→ YOUR TASK
Return the records below from the line containing "-40,7 +40,7 @@" onward, exactly, through and including the last line.

┄┄┄┄┄┄┄┄┄┄

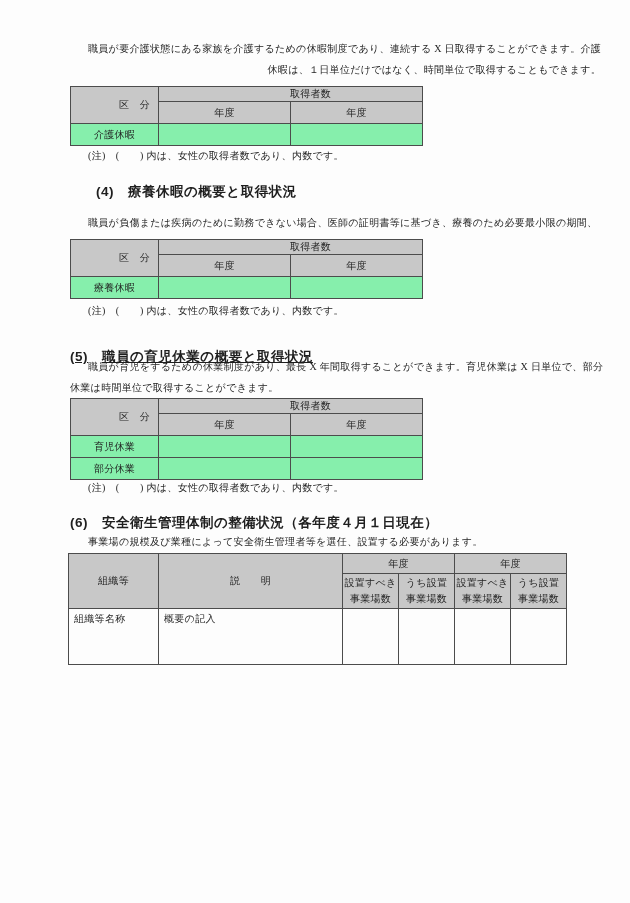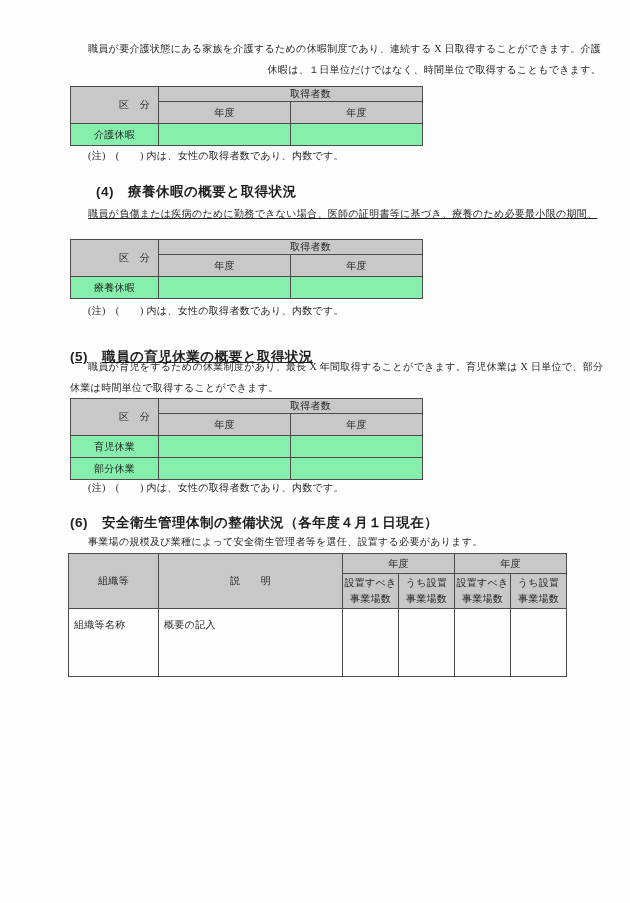--- a/index.html
+++ b/index.html
@@ -79,7 +79,7 @@
   <div class="sec abs" style="left:76px; top:183px;margin-left:20px;">
     <span class="num">(4)</span><span>療養休暇の概要と取得状況</span>
   </div>
-  <div class="para abs" style="left:70px; top:203px;text-decoration:underline;">
+  <div class="para abs" style="left:70px; top:212px;">
     <div class="ind">職員が負傷または疾病のために勤務できない場合、医師の証明書等に基づき、療養のため必要最小限の期間、</div>
   </div>
   <table class="lt abs" style="left:70px; top:239px;">

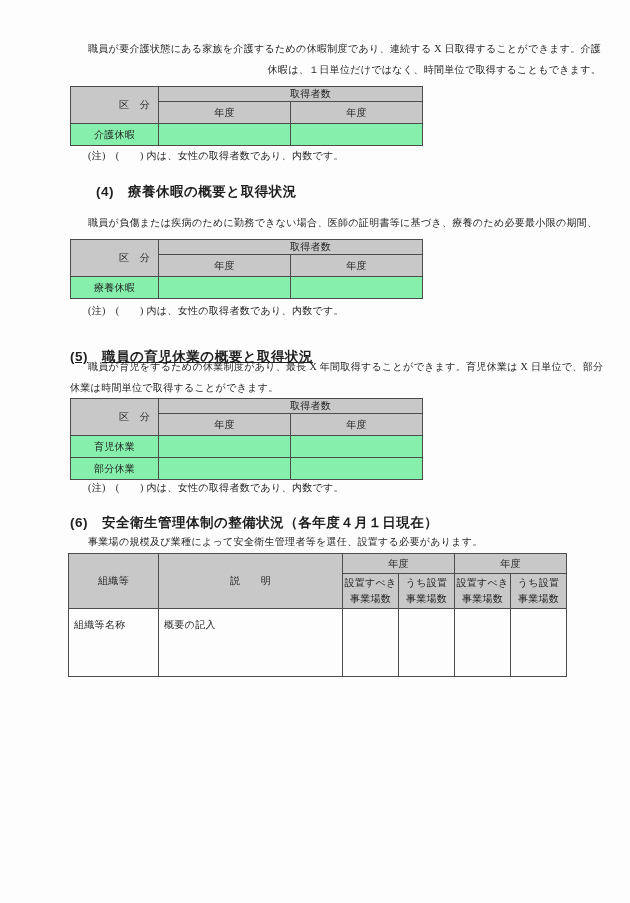--- a/index.html
+++ b/index.html
@@ -40,7 +40,7 @@
   .ot .r2 td { height: 34px; }
   .ot .r2 .sub div { line-height: 16px; }
   .ot .dr td { height: 49px; background: #fdfdfd; }
-  .ot .dr td.dl { text-align: left; vertical-align: top; padding: 9px 5px; }
+  .ot .dr td.dl { text-align: left; vertical-align: top; padding: 3px 5px; }
 </style>
 </head>
 <body>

┄┄┄┄┄┄┄┄┄┄

→ SOLUTION TO THIS PROBLEM
@@ -40,7 +40,7 @@
   .ot .r2 td { height: 34px; }
   .ot .r2 .sub div { line-height: 16px; }
   .ot .dr td { height: 49px; background: #fdfdfd; }
-  .ot .dr td.dl { text-align: left; vertical-align: top; padding: 9px 5px; }
+  .ot .dr td.dl { text-align: left; vertical-align: top; padding: 3px 5px; }
 </style>
 </head>
 <body>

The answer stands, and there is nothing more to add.